Results from Space Station experiment

May 07, 2003

FIRST results have been announced from one of the most promising experiments on the International Space Station. The project studies a type of matter called a "dusty plasma", which contains particles big enough to be seen and tracked with video cameras. The plasma structures created, some never seen before on Earth, will help scientists to test their ideas about conventional solids, whose atoms are too small to watch.

Plasmas, known as the fourth state of matter after solids, liquids and gases, consist of clouds of charged particles. Generally these particles are single ions or electrons, but in dusty plasmas the particles are much bigger. Scientists working on the "PKE-Nefedov" experiment on board the ISS make their dusty plasma by stripping all the electrons off argon atoms, leaving the positive nuclei floating in a turbulent sea of electrons. Tiny plastic spheres with a diameter of 7 micrometres are then injected into the mixture. These mop up the electrons and so become negatively charged. The spheres can then be tracked by video camera during various experiments, for example changing the temperature or pushing the particles about with beams of laser light.

Whereas plasmas are usually chaotic clouds of particles, dusty plasmas initially surprised researchers by organising into crystal-like structures (see Diagram). The first such "plasma crystal" was discovered in 1994 and prompted an explosion of research. Although the consistency of the crystals is something like a viscous fluid, their internal structures closely resemble the atomic lattices seen in conventional solids. This raises the possibility of testing the basic science of solids with a precision not possible until now. For example, you could track the plastic particles as a plasma crystal "melts", or as a sound wave passes through it.

However, the hundred or so teams investigating plasma crystals on Earth have a problem. Although they can study two-dimensional versions, in three-dimensional crystals gravity pulls the more massive particles out of the mixture, distorting the structure. So since February 2001, astronauts have been studying plasma crystals in microgravity conditions on the ISS.

Project head Gregor Morfill of the Max-Planck Institute for Extraterrestrial Physics in Garching, Germany, and his colleagues now report that the astronauts succeeded in creating three-dimensional structures that perfectly resembled many of the structures commonly seen in solids, such as the face-centred cubic packing of atoms in silver and gold, and the hexagonal close packing of magnesium (New Journal of Physics, vol 5, p 33). They were particularly excited to see body-centred cubic, a structure never seen before in plasma crystals on Earth. One of the cosmonauts was so intrigued, "he decided to do extra experiments in his private sleep time", recalls Morfill. This first paper is a hint of the flood of results to come. "By the time the programme is complete, there will probably be a total of 30 papers," Morfill says.
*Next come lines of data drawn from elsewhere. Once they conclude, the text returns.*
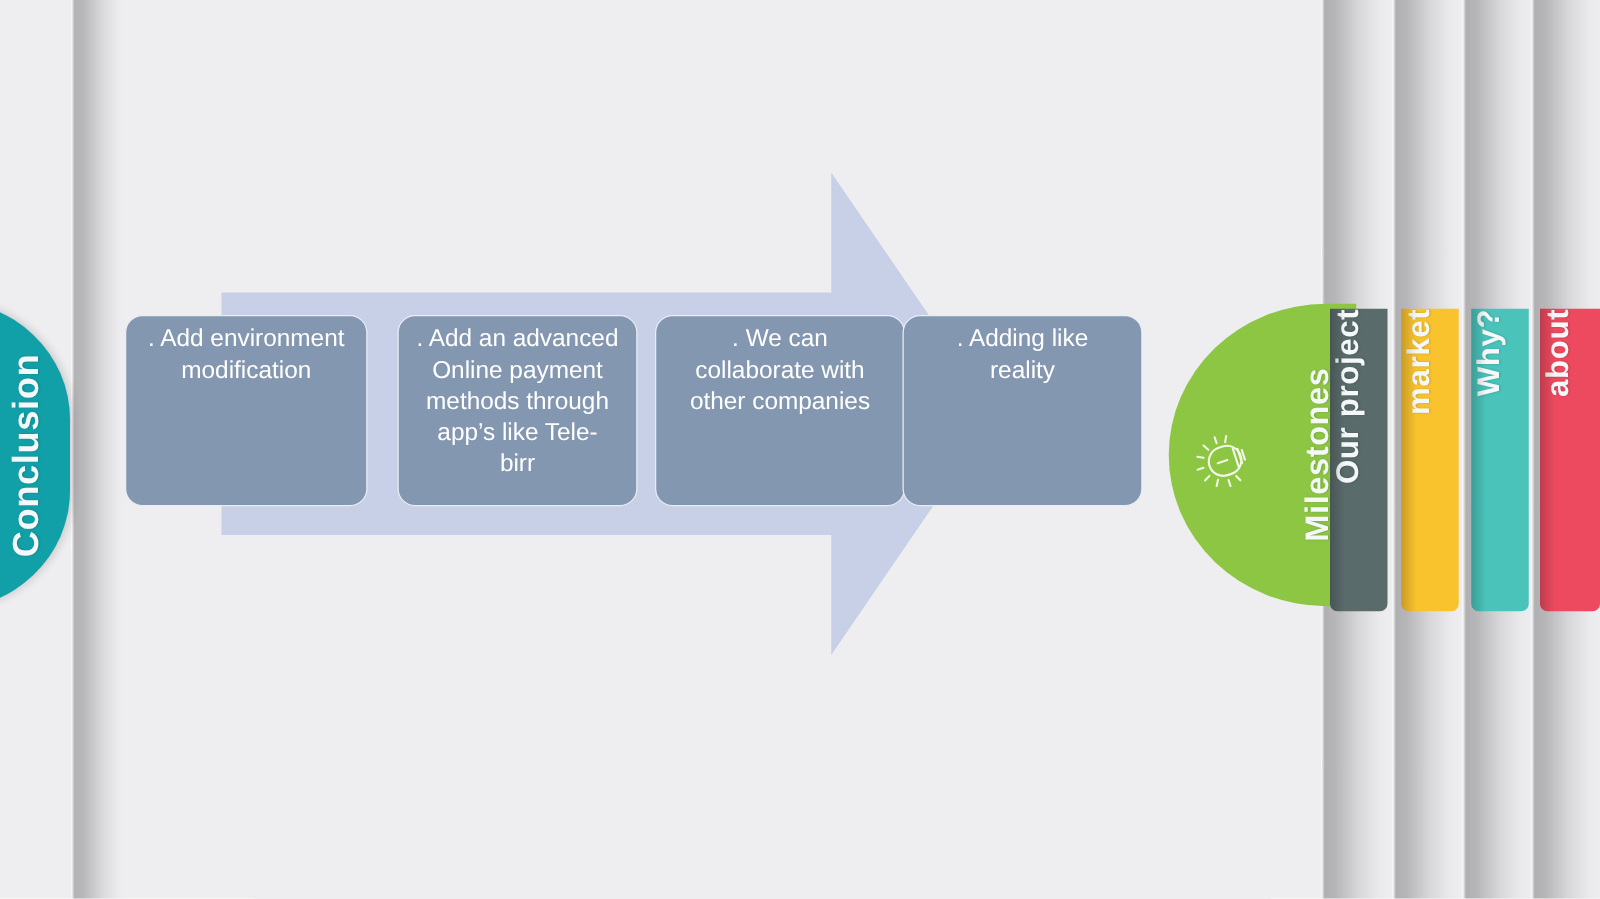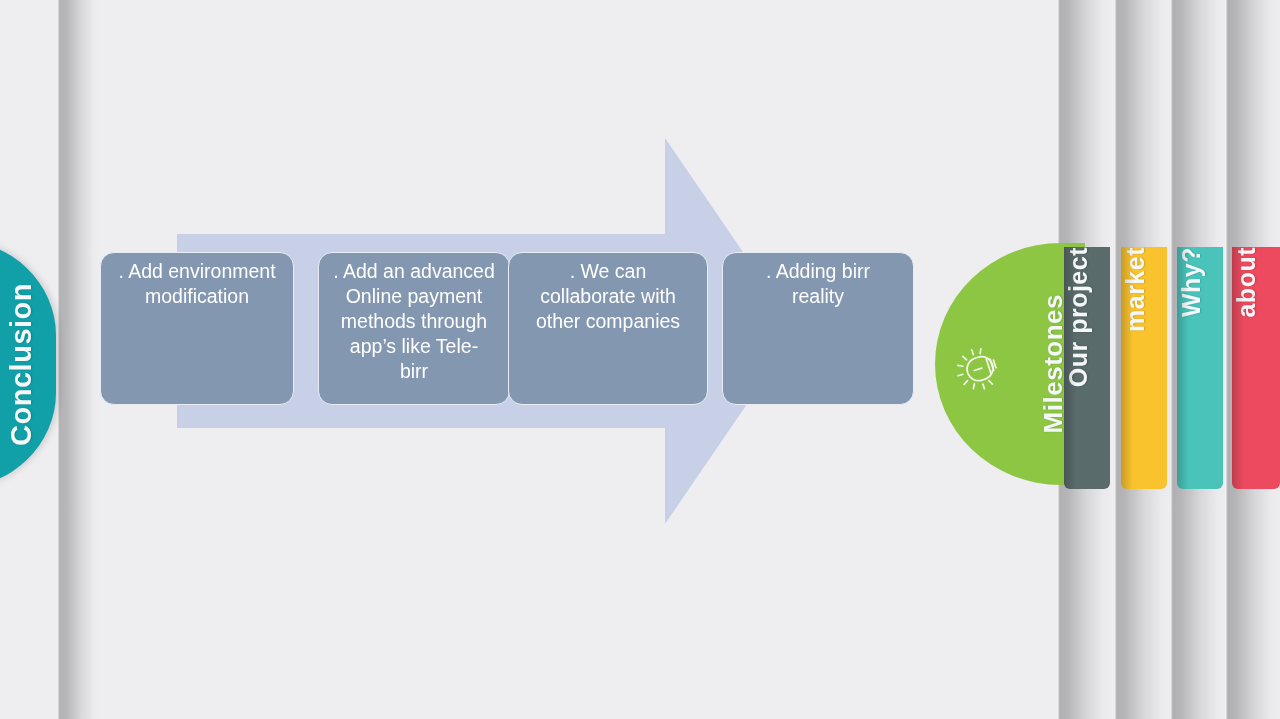--- a/index.html
+++ b/index.html
@@ -162,7 +162,7 @@
   }
   #step-1 { left: 100px; width: 194px; }
   #step-2 { left: 318px; width: 192px; }
-  #step-3 { left: 508px; width: 200px; }
+  #step-3 { left: 524px; width: 200px; }
   #step-4 { left: 722px; width: 192px; }
 </style>
 </head>

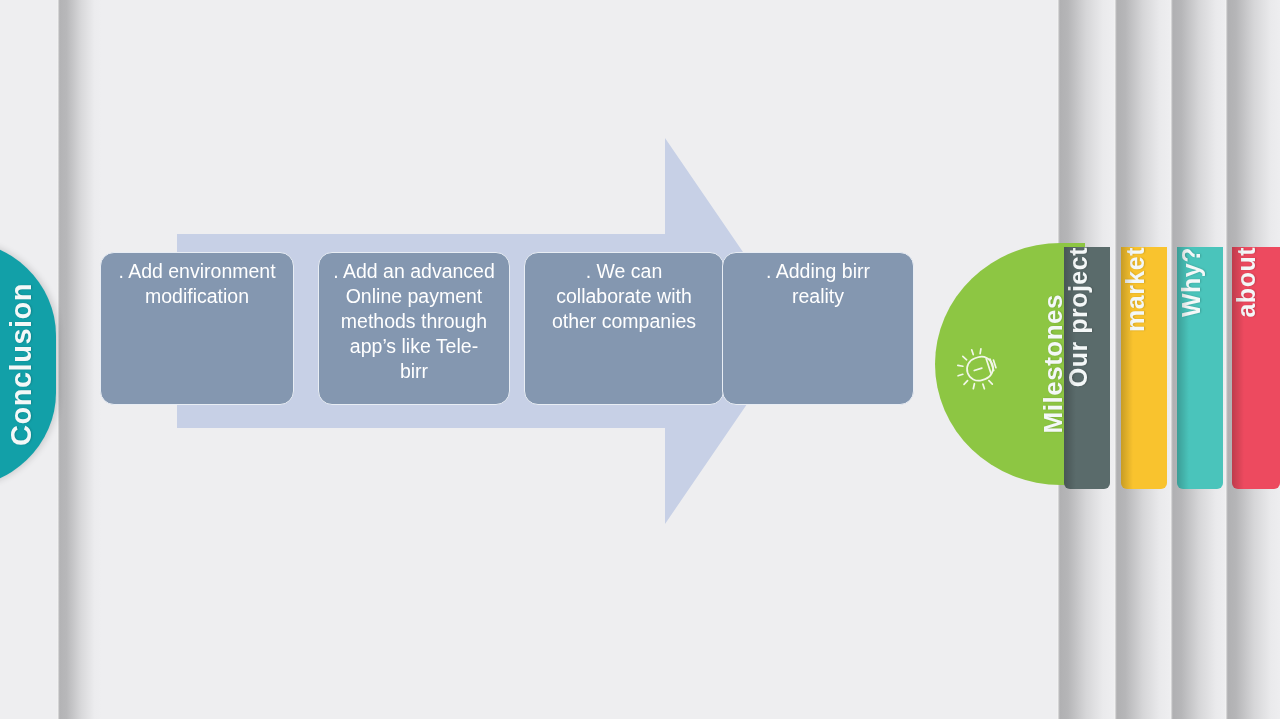--- a/index.html
+++ b/index.html
@@ -201,7 +201,7 @@
 other companies</span>
   </div>
   <div class="step-box" id="step-4">
-    <span class="step-text">. Adding birr
+    <span class="step-text">. Adding like
 reality</span>
   </div>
Experimental work on the ISS is now very restricted: the crew has been reduced from three to two following the Columbia shuttle disaster. But the plasma studies may benefit, because new experiments cannot be carried up to the ISS while the shuttles are grounded. So the crew have been given more time for work on plasma crystals. Following the success of the project, the European and German Space Agencies propose building a dedicated plasma physics lab for the ISS, for launch in 2008.